Mi trovai in un gran bosco di alberi d'un'altezza smisurata, inclinati gli uni verso gli altri di qua e di là d'un grande viale che ascende su per la collina e si perde nell'ombra; e fitti tanto che appena vi potrebbe passare un uomo frammezzo, e dovunque si guardi, non si vedon che tronchi che par che chiudan la via come una parete continua.

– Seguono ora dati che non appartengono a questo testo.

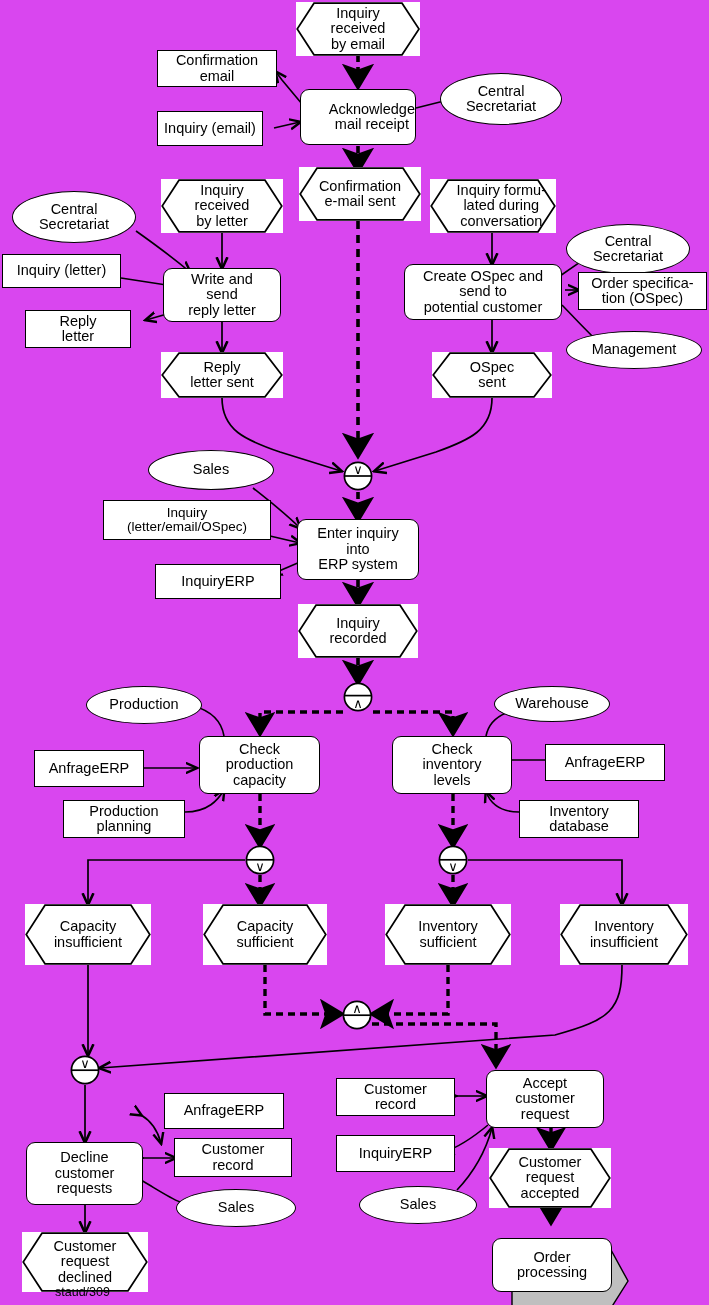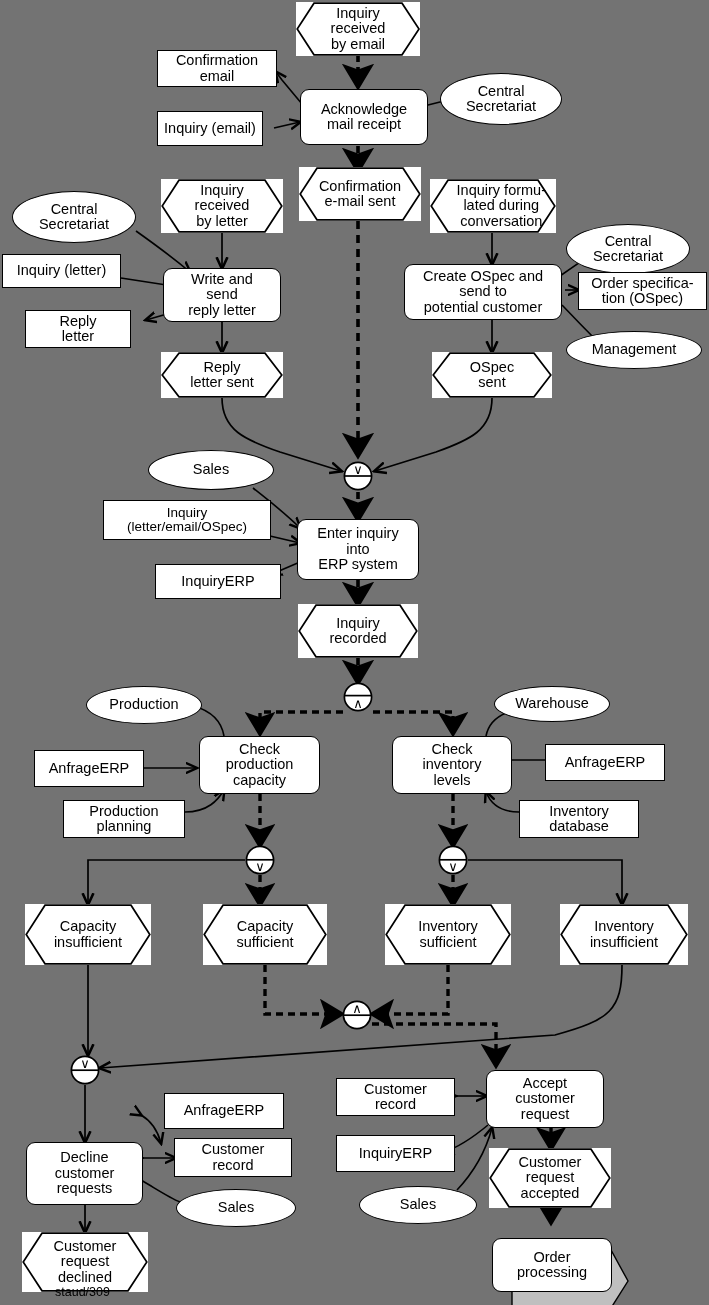--- a/index.html
+++ b/index.html
@@ -3,7 +3,7 @@
 <meta charset="utf-8">
 <style>
   html,body{margin:0;padding:0;background:#fff;}
-  #stage{position:relative;width:709px;height:1305px;background:#737373;
+  #stage{position:relative;width:709px;height:1305px;background:#d946ef;
          font-family:"Liberation Sans", sans-serif;overflow:hidden;}
   #svgroot{position:absolute;left:0;top:0;width:709px;height:1305px;}
   .node{position:absolute;box-sizing:border-box;display:flex;align-items:center;

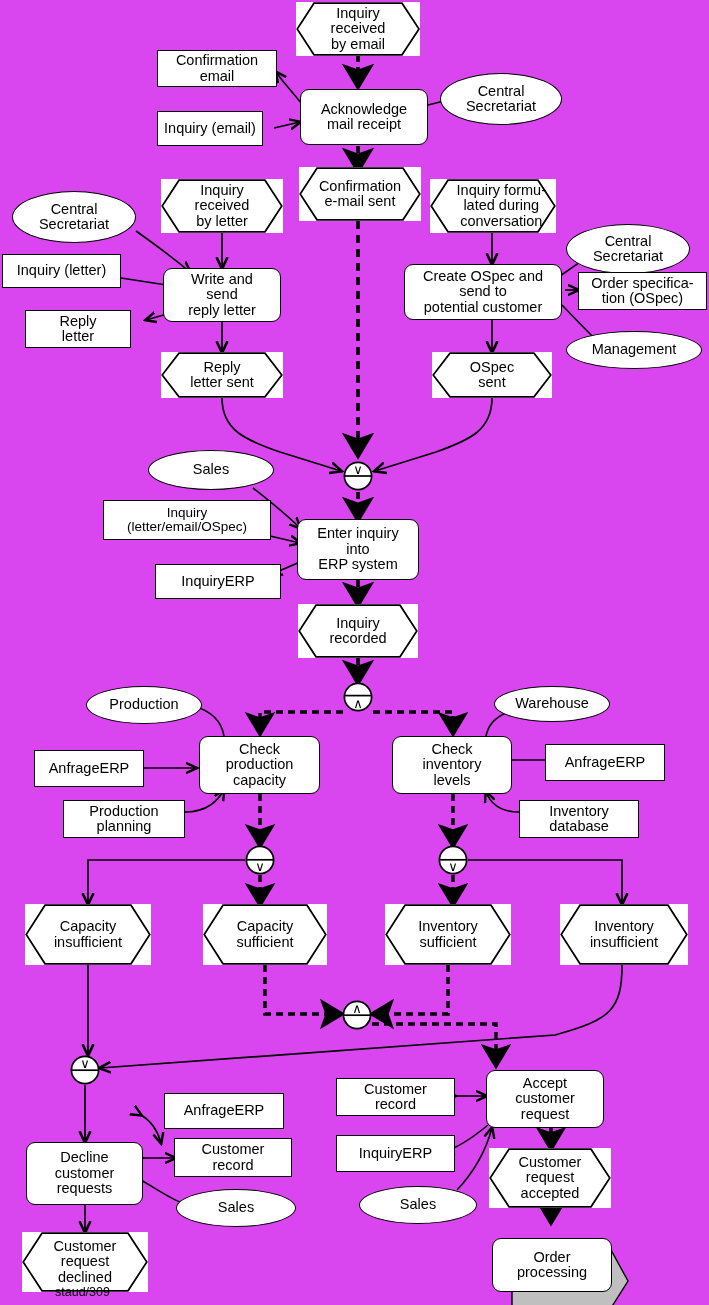--- a/index.html
+++ b/index.html
@@ -144,7 +144,7 @@
     <span>Inquiry (email)</span>
   </div>
 
-  <div class="node fn" style="left:300px;top:89px;width:128px;height:56px;">
+  <div class="node fn" style="left:300px;top:89px;width:116px;height:56px;justify-content:flex-end;">
     <span>Acknowledge<br>mail receipt</span>
   </div>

Gli alberi incrociano i rami al di sopra del viale; nel bosco non penetra un raggio di sole; l'ombra è oscurissima; e da ogni parte mormorano ruscelli, e cantano usignoli, e spira una freschezza primaverile.

“Siamo già nell'Alhambra” mi disse il Gongora; “si volti indietro, e vedrà le torri e le mura merlate della cinta.”

“Ma dov'è il palazzo?” domandai.

“È un mistero,” mi rispose; “andiamo innanzi, a caso.”

Salimmo per un viale che fiancheggia il gran viale del mezzo, e va su a giravolte verso la sommità della collina. Gli alberi vi formano sopra come un padiglione di verzura che non lascia vedere un palmo di cielo, e l'erbe, i cespugli e i fiori gli fanno ai lati due leggiadrissime spalliere variopinte e odorose, e un po' inclinate l'una verso l'altra, come se tendessero a congiungersi, attratte a vicenda dalla vaghezza dei colori e dalla soavità delle fragranze.

“Fermiamoci un momento,” dissi “voglio tirare un gran sorso di quest'aria; mi par che debba contenere non so che germi arcani che infusi nel sangue allunghin la vita; è un'aria che odora di gioventù e di salute.”

“Ecco la porta,” esclamò il Gongora.

Mi voltai come se m'avessero punto in un fianco, e vidi pochi passi dinanzi a me una grossa torre quadrata, di color rosso cupo, coronata di merli, con una porta arcata, sopra la quale si vedono scolpiti una chiave ed una mano.

Interrogai il mio duca, il quale mi disse che quella era l'entrata principale dell'Alhambra, e che si chiamava la porta della Giustizia perchè sotto quell'arco i Re arabi solevan pronunziare le loro sentenze. La chiave significa che quella porta è la chiave della fortezza, e la mano simboleggia i cinque principali precetti dell'Islam: orazione, digiuno, beneficenza, guerra santa e pellegrinaggio alla Mecca. Un'iscrizione araba attesta che l'edifizio fu costrutto quattro secoli or sono dal sultano Abul Hagag Jusuf, ed un'altra che si legge tuttora sulle colonne dice: «Non c'è altro Dio che Allah, e Maometto è il suo profeta! Non v'è potere nè forza fuori di Allah!»